**TO DO:** If a line of the records contains the word "Listed", list it.

**GIVEN DATA:**
**********
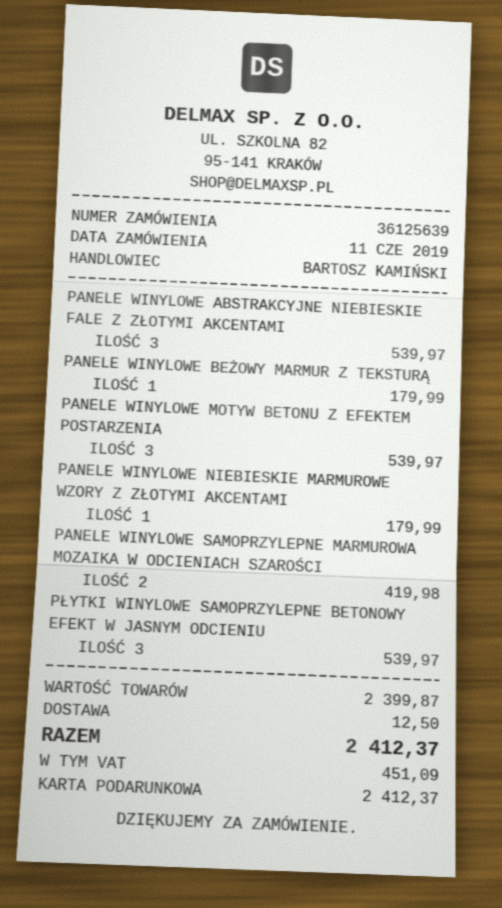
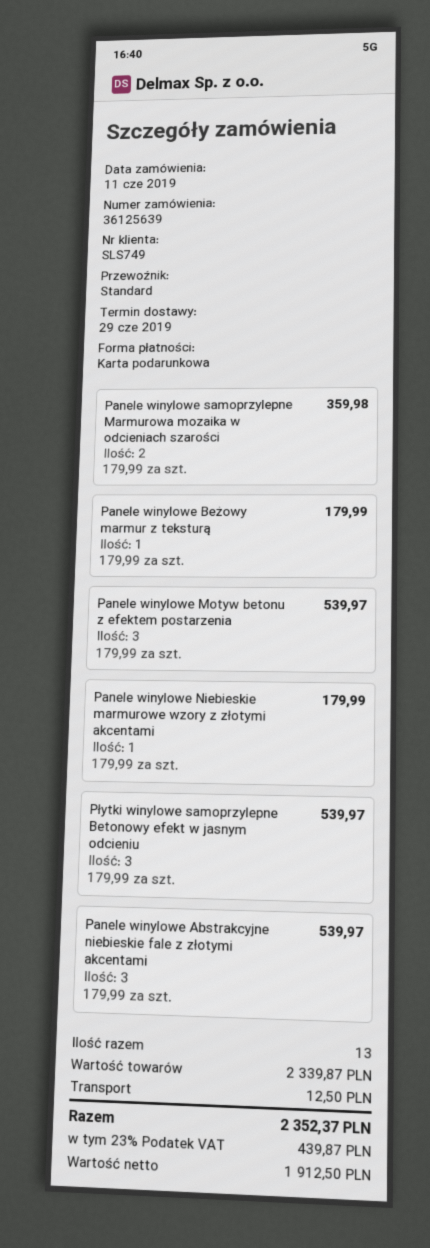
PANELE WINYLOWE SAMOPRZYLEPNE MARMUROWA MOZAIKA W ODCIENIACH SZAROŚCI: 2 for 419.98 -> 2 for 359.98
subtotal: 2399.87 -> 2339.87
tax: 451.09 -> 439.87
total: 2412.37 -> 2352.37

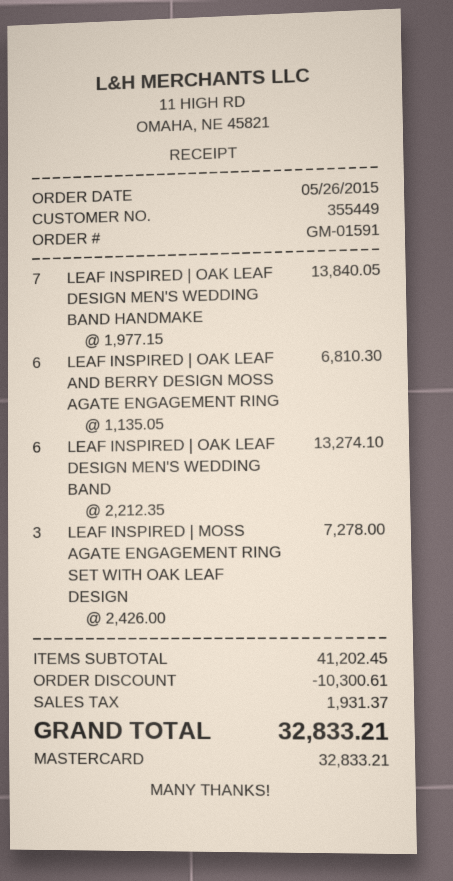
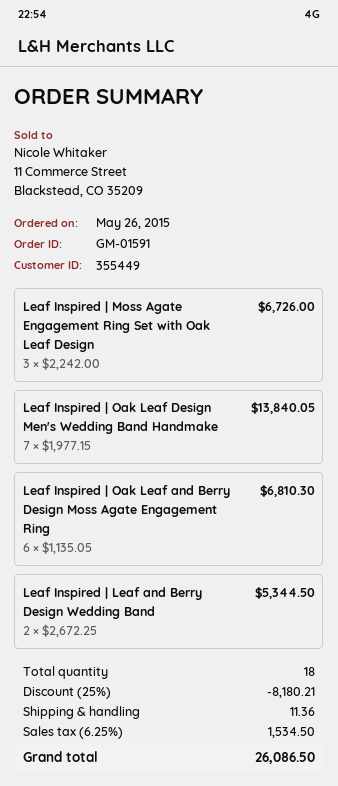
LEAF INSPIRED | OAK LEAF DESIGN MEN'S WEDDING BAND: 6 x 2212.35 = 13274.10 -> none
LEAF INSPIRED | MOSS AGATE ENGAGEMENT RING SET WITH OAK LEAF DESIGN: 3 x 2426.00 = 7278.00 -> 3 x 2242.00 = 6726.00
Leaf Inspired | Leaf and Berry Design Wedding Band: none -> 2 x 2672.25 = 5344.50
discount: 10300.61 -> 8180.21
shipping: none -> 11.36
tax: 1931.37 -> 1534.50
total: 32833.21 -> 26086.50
**********
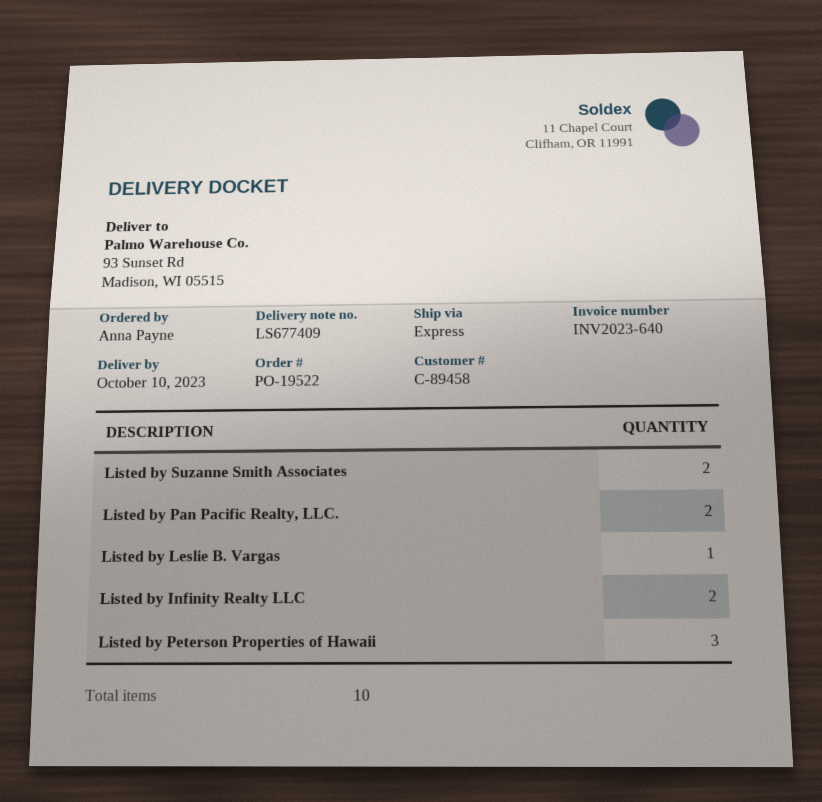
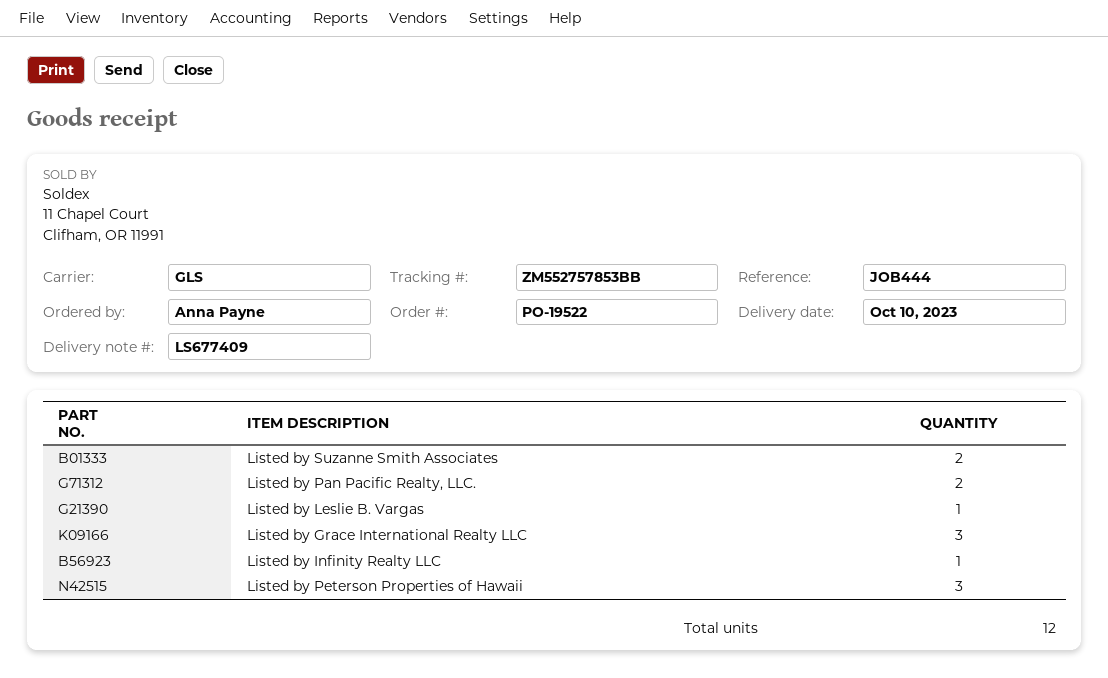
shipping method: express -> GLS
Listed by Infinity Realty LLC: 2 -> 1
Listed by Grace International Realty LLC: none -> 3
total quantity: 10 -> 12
**********
**SOLUTION:**
Listed by Infinity Realty LLC: 2 -> 1
Listed by Grace International Realty LLC: none -> 3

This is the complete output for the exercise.